The fact that you have recorded your steps means that not only can you reproduce what you did in the past, but you can quickly re-apply the same steps to a new dataset.
Creating a script in R Studio
Open a new file from the menu by selecting File -> New File -> R Script (or use the keyboard shortcut Ctrl + Shift + N). An empty file will appear in the pane above the Console.
Write commands into this pane to:
- load the original titanic data
- remove lines with no values provided for the passengers Age
- save a new file into this pane
We have already seen how do all of these steps. All that is required is to put them together in the correct order.
You can provide information on what the lines do using comments.
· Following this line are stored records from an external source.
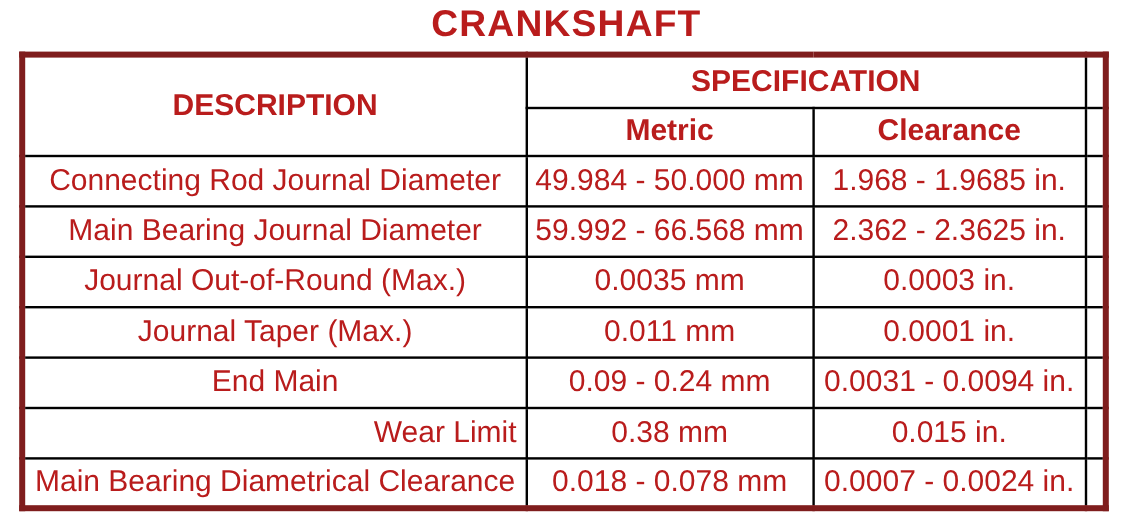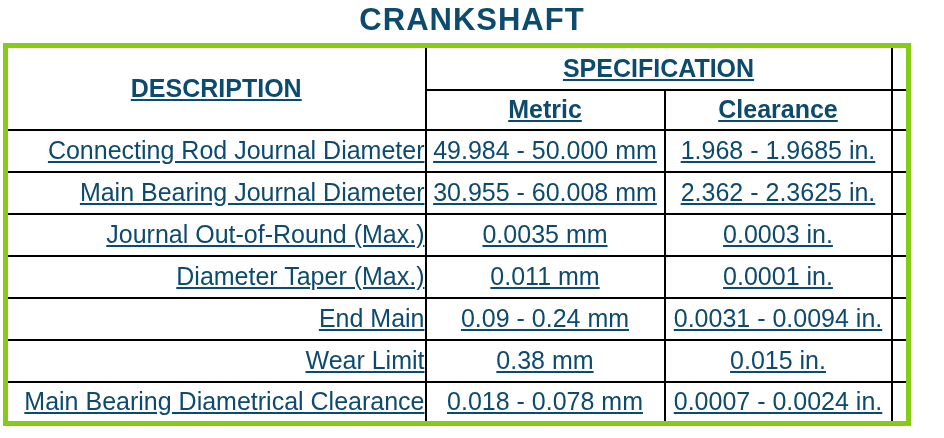"CRANKSHAFT" .page { color: #0c4a6e -> #b91c1c }
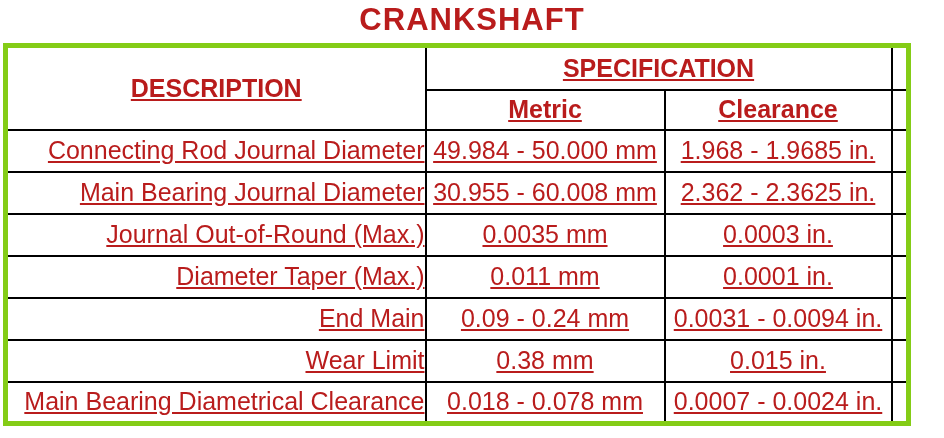"DESCRIPTION" table.spec-table { border: 5px solid #84cc16 -> 5px solid #7f1d1d; left: 3px -> 16px; text-decoration: underline -> none }
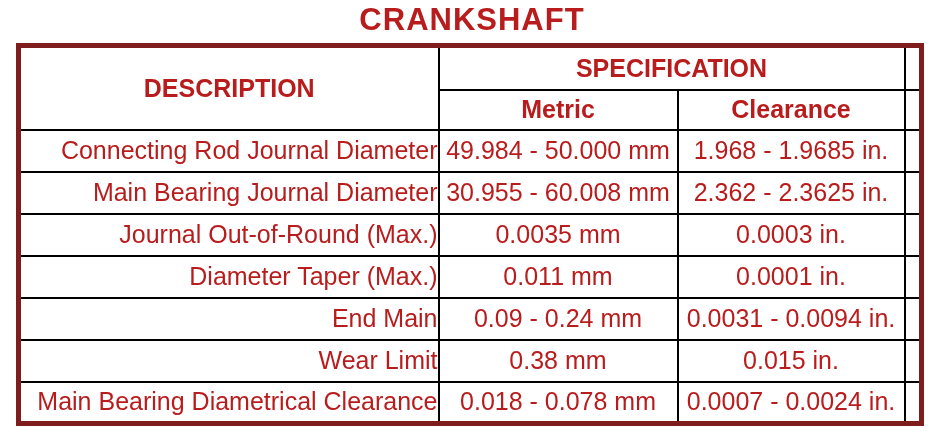"Connecting Rod Journal Diameter" td.desc { text-align: right -> center }
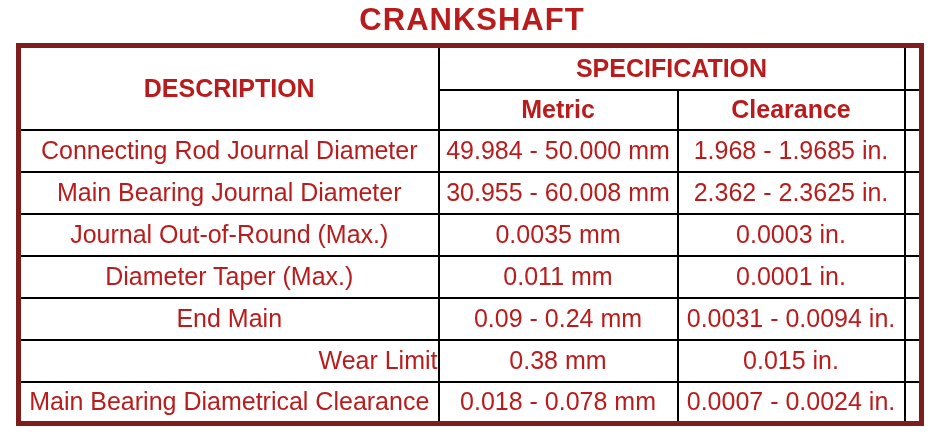"30.955 - 60.008 mm" td.val { text: 30.955 - 60.008 -> 59.992 - 66.568 }
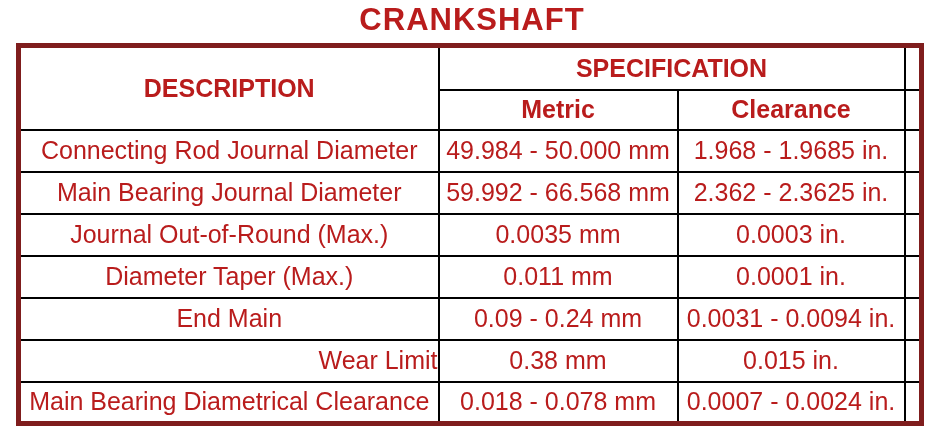"Diameter Taper (Max.)" td.desc { text: Diameter -> Journal }
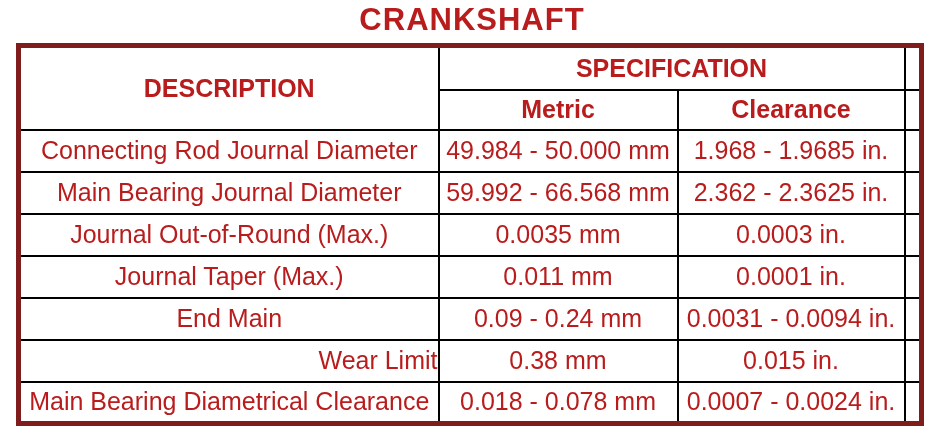"Wear Limit" td.desc.right { padding-right: none -> 7px }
Comments are lines beginning with #
which are ignored by R but can be read by people looking at your script.
Your scripts should look something like:
# Load the original data
train <- read.csv('titanic-train.csv')
# Remove rows with no Age value in original data
has_age <- train[!is.na(train$Age), ]
# Save data with valid Ages
write.csv(has_age, file='validated.csv', row.names=FALSE)
Save this as a file using the menu selection File -> Save (or the shortcut Ctrl + S). Call the file 'remove-nas.R', as the standard extension for an R script is '.R'.
Sourcing the script
If the same variable names are in the script as were entered before then this will be over written. Also, where a variable is used in the script but not given a value it can use these earlier entries. In order to ensure our script can be used in future, even if we haven't entered any commands, we need to remove the versions of variables we have created previously. Use the menu option Session -> Clear Workspace to do this.
Now we can execute the script. There are several different ways to do this:
- From the main menu select Code -> Source
- Select the Source button on the script pane
- Use the keyboard shortcut Ctrl + Shift + S
Once run, you should see train
and has_age
in the Data section of the Environment pane.
Check that these contain the data as expected (perhaps also look in the 'validated.csv' file).